In his “Editor’s Note,” Greg Ruggiero describes this book as an exciting and most timely way to reintroduce Angela Davis and Frederick Douglass together as “two of the most important abolitionist intellectuals in U. S. history.” Many younger readers will be familiar with Douglass’s role in the mid-nineteenth century as a leader of the movement to abolish African American chattel slavery, but some may be puzzled by the reference to Davis as a twenty-first-century “abolitionist.” What, they may wonder, is she trying to abolish? Just as Douglass was dedicated to abolishing the institution that imprisoned him and his people, Davis is dedicated to abolishing the institution that imprisoned her and still imprisons millions of Americans, mostly people of color: the modern American prison system. This volume suggests how these two heroic figures embody a continuum of struggle for freedom, from the America of the slave plantation through the America of the prison-industrial complex.
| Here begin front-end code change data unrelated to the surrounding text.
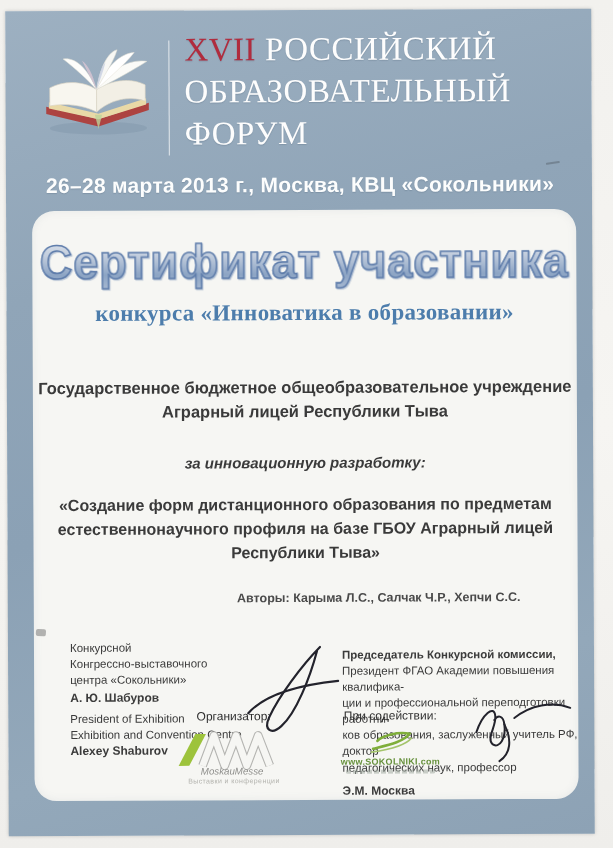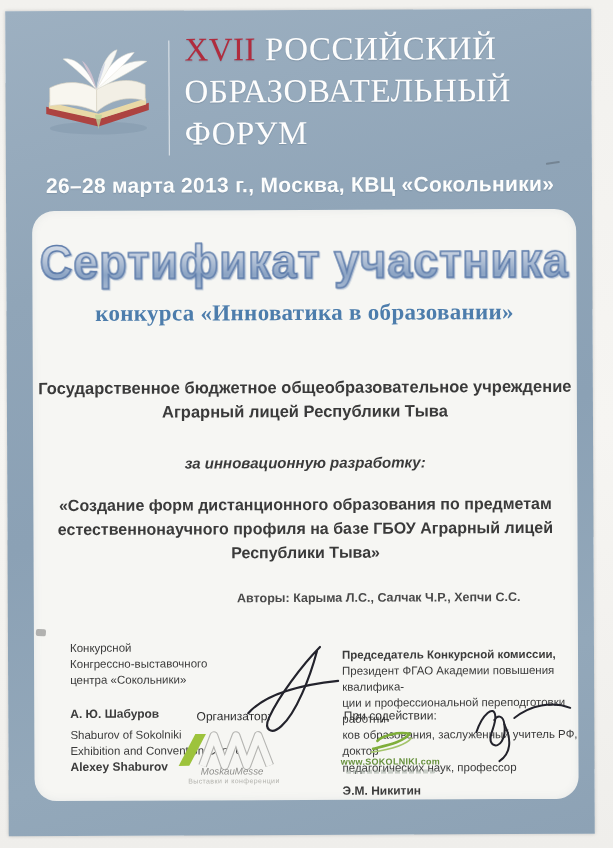--- a/index.html
+++ b/index.html
@@ -98,7 +98,7 @@
     font-size:11.5px; color:#3b3b3b; line-height:1.4;
   }
   .sign-left { width:190px; }
-  .sign-left .name { font-weight:bold; font-size:12px; margin:18px 0 4px; }
+  .sign-left .name { font-weight:bold; font-size:12px; margin:2px 0 4px; }
   .sign-left .name-en { font-weight:bold; font-size:12px; margin-top:0; }
   .signature-1 { position:absolute; left:208px; top:2px; width:100px; height:100px; }
   .sign-right { position:absolute; left:308px; top:8px; width:265px; }

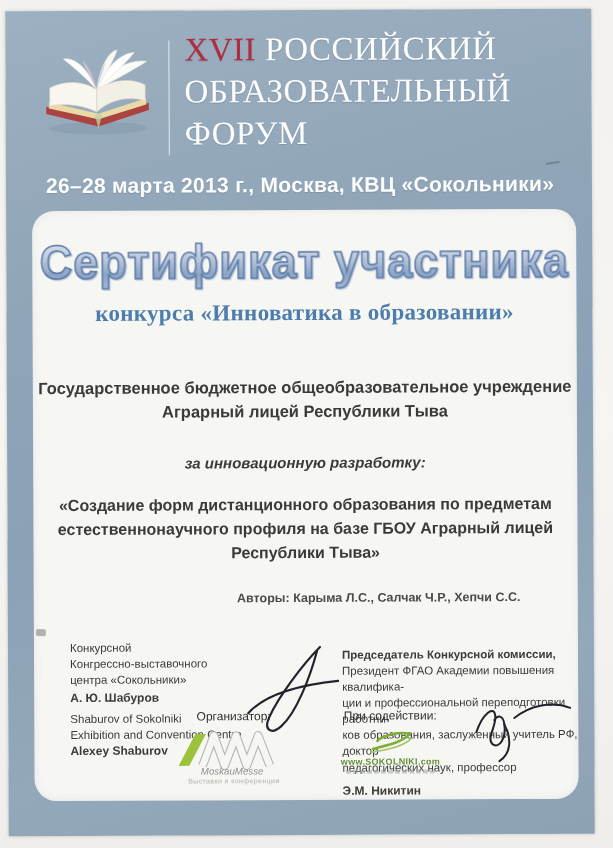--- a/index.html
+++ b/index.html
@@ -183,7 +183,7 @@
           <div>Конгрессно-выставочного</div>
           <div>центра «Сокольники»</div>
           <div class="name">А. Ю. Шабуров</div>
-          <div>Shaburov of Sokolniki</div>
+          <div>President of Exhibition</div>
           <div>Exhibition and Convention Centre</div>
           <div class="name-en">Alexey Shaburov</div>
         </div>

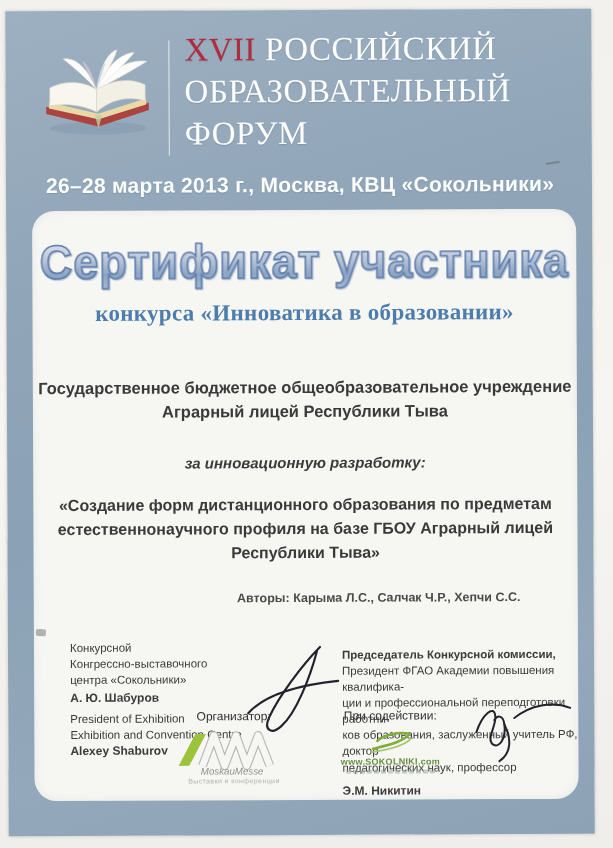--- a/index.html
+++ b/index.html
@@ -199,7 +199,7 @@
           <div>ции и профессиональной переподготовки работни-</div>
           <div>ков образования, заслуженный учитель РФ, доктор</div>
           <div>педагогических наук, профессор</div>
-          <div class="name">Э.М. Никитин</div>
+          <div class="name">Э.М. Москва</div>
         </div>
 
         <svg class="signature-2" viewBox="0 0 110 68">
A mainly rural society with a political economy based on slavery, the America of the 1840s was also a hodgepodge of ex-colonies with no sense of a national literature and a kind of cultural inferiority complex in relation to England and Europe. But then came the discovery that the United States was actually contributing a new genre to world literature: the slave narrative. As the Reverend Ephraim Peabody put it in 1849: “America has the mournful honor of adding a new department to the literature of civilization—the autobiographies of escaped slaves.” Preeminent among the hundreds of these works was the 1845 Narrative of the Life of Frederick Douglass, An American Slave, Written by Himself. Douglass went on to become a major figure in nineteenth-century American life and letters.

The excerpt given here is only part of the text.